Mrs. Melcombe had also changed her array. Little Peter, like most other children, was always the picture of cleanly neatness when first he left his nurse's hand in the morning, and his mother was much pleased at the evident interest with which their guest regarded him, asking him various questions about his lessons, his sports, and his pony. She had been deeply gratified at the kind way in which all the Mortimers and their connections had received her boy; none of them seemed at all jealous. Even Valentine had never hinted or even looked at her as if he felt that the property ought not to have gone to the younger branch.
Peter, now ten years old, and but a small boy for his age, had an average degree of intelligence; and as he sat winking and blinking in the morning sunshine, he constantly shook back a lock of hair that fell over his forehead, till Brandon, quietly putting his hand to it, moved it away, and while the boy related some childish adventure that he had encouraged him to talk of, looked at him with scrutinizing and, as it seemed to his mother, with almost anxious attention.
"Peter has been very poorly several times this winter," she remarked. "I mean shortly to take him out for change of air."
"His forehead looks pale," said Brandon, withdrawing his hand, and for a minute or two he seemed lost in thought, till Mrs. Melcombe, expressing a hope that he would stay at her house as long as his affairs detained him in that neighbourhood, he accepted her invitation with great readiness. He would spend that day and the next with her, and, if she would permit it, he would walk with young hopeful to his tutor's house, and come back again in time for luncheon.
"I declare, he scarcely spoke to me all breakfast-time," thought Laura. "I consider him decidedly a proud man, and any one might think he had come to see Peter rather than to see us."

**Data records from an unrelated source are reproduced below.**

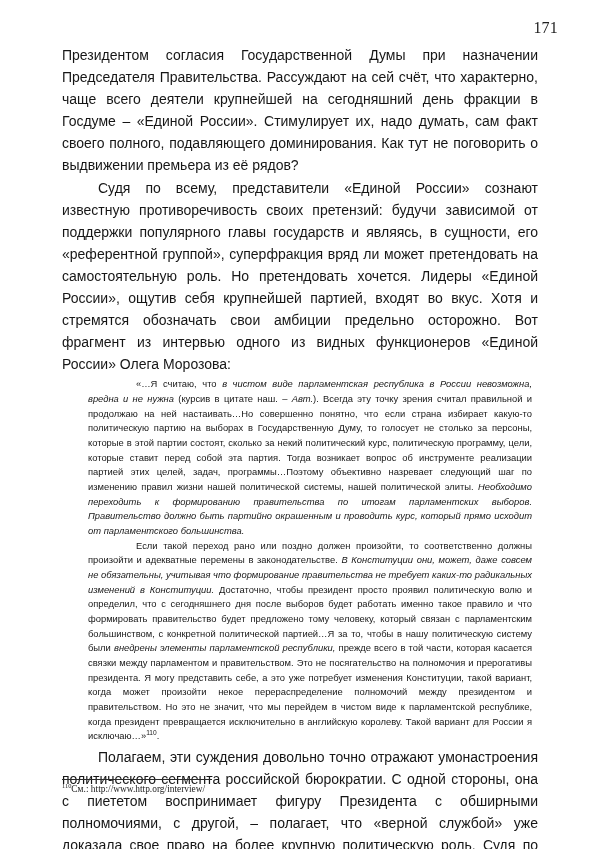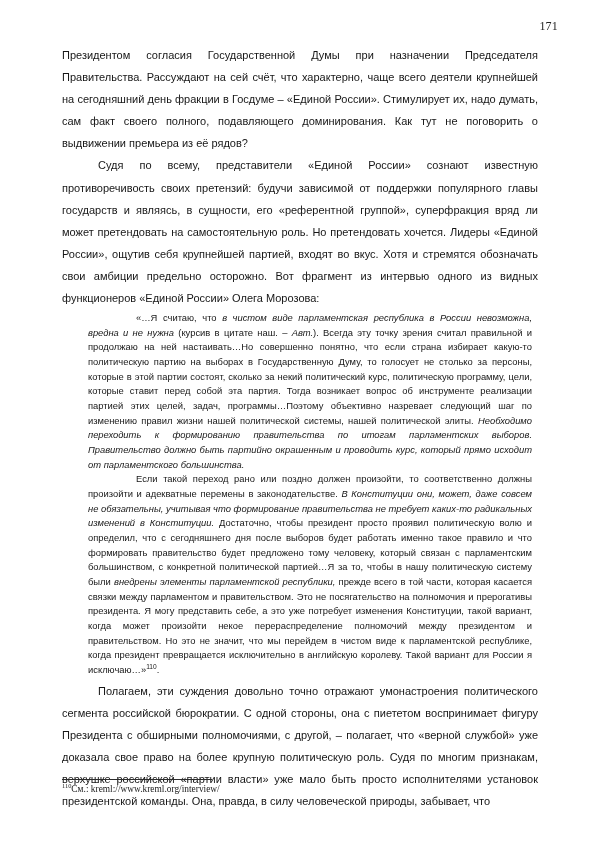--- a/index.html
+++ b/index.html
@@ -16,37 +16,37 @@
     box-sizing: border-box;
     overflow: hidden;
     font-family: "Liberation Sans", sans-serif;
     color: #1a1a1a;
   }
   .page-number {
     position: absolute;
     top: 19px;
     right: 42px;
     font-family: "Liberation Serif", serif;
-    font-size: 12px;
+    font-size: 16px;
     letter-spacing: 0.2px;
     color: #1f1f1f;
   }
   .content {
     position: absolute;
     left: 62px;
     top: 44px;
     width: 476px;
   }
   p {
     margin: 0;
     text-align: justify;
     text-justify: inter-word;
   }
   .body-par {
-    font-size: 11px;
+    font-size: 14px;
     line-height: 22.1px;
     text-indent: 36px;
     color: #161616;
   }
   .body-par.cont {
     text-indent: 0;
   }
   .quote {
     margin-left: 26px;
     margin-right: 6px;
@@ -115,17 +115,17 @@
 
     <div class="gap-small"></div>
 
     <p class="body-par">Полагаем, эти суждения довольно точно отражают умонастроения политического сегмента российской бюрократии. С одной стороны, она с пиететом воспринимает фигуру Президента с обширными полномочиями, с другой, – полагает, что «верной службой» уже доказала свое право на более крупную политическую роль. Судя по многим признакам, верхушке российской «партии власти» уже мало быть просто исполнителями установок президентской команды. Она, правда, в силу человеческой природы, забывает, что</p>
 
   </div>
 
   <div class="footnote-area">
     <div class="footnote-rule"></div>
     <div class="footnote-text">
-      <span class="fn-mark">110</span><span>См.: kreml://www.kreml.org/interview/</span>
+      <span class="fn-mark">110</span><span>См.: http://www.http.org/interview/</span>
     </div>
   </div>
 
 </div>
 
 </body></html>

Brandon evidently did wish to walk with the boy, and accordingly rose as soon as he had finished his breakfast, Mrs. Melcombe giving him some directions, and a key to let himself in with by a side gate.
All the intelligence Brandon possessed, and all his keenness of observation, he exercised during his walk with the little heir. He could generally attract children, and Peter was already well inclined toward him, for he had shown himself to be knowing about a country boy's pleasures; also he knew all about the little Mortimers and their doings.

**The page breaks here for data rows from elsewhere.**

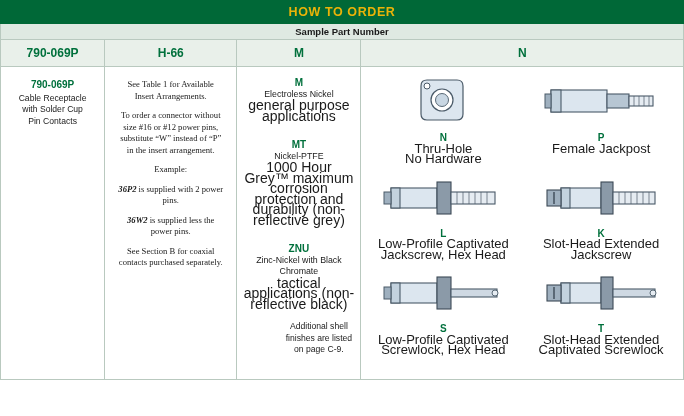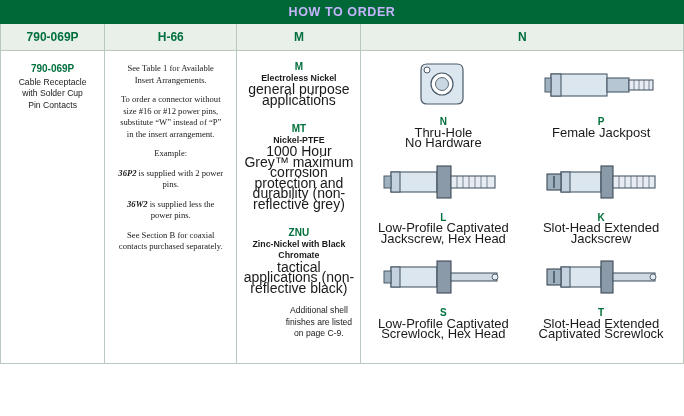--- a/index.html
+++ b/index.html
@@ -19,21 +19,21 @@
     overflow: hidden;
     background: #ffffff;
   }
   .table {
     width: 684px;
     border-collapse: collapse;
     table-layout: fixed;
   }
   .title-bar {
     background: #006837;
-    color: #c4b5fd;
+    color: #eab308;
     text-align: center;
     font-size: 12.5px;
     font-weight: bold;
     letter-spacing: 0.6px;
     padding: 4px 0 4px 0;
     border: 1px solid #006837;
   }
   .sample-bar {
     background: #dfe9e2;
     color: #1a1a1a;
@@ -85,21 +85,21 @@
   .mt8 { margin-top: 8px; }
   .mt10 { margin-top: 10px; }
   .mt12 { margin-top: 12px; margin-left: 40px; }
   .lbl {
     font-weight: bold;
     color: #00703c;
     font-size: 10px;
   }
   .p { margin: 8px; font-family: Liberation Serif, serif; }
   .finish-block { margin-top: 18px; }
-  .finish-name { font-size: 8.8px; font-weight: bold; }
+  .finish-name { font-size: 8.8px; }
   .finish-sub { font-size: 14px; line-height: 10.5px; }
 
   
   .hw-grid {
     display: grid;
     grid-template-columns: 1fr 1fr;
     grid-template-rows: auto auto auto;
     gap: 2px 4px;
     width: 100%;
   }
@@ -137,20 +137,23 @@
     <colgroup>
       <col class="col1">
       <col class="col2">
       <col class="col3">
       <col class="col4">
     </colgroup>
     <tbody>
       <tr>
         <td class="title-bar" colspan="4">HOW TO ORDER</td>
       </tr>
+      <tr>
+        <td class="sample-bar" colspan="4">Sample Part Number</td>
+      </tr>
       <tr class="code-row">
         <td>790-069P</td>
         <td>H-66</td>
         <td>M</td>
         <td>N</td>
       </tr>
       <tr class="body-row">
 
         <td>
           <div class="lbl" style="font-size:10px;margin-top:6px;">790-069P</div>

Brandon wished to see Melcombe, even to examine some parts of the house and grounds, and he wanted if possible to hear something more about the ghost story; but it did not suit him to betray any special interest. So he left it to work its way to the surface if it would. It was not the business he had come about, but he had undertaken to transact that, on purpose because it gave him a chance of looking at the place.
This was the deep glen, then, that he had heard Valentine speak of?
"Yes; and mother says the old uncle Mortimer (that one who lived at Wigfield) improved it so much; he had so many trees thinned out, and a pond dug where there used to be a swamp. We've got some carp in that pond. Do you think, if I fed them, they would get tame?"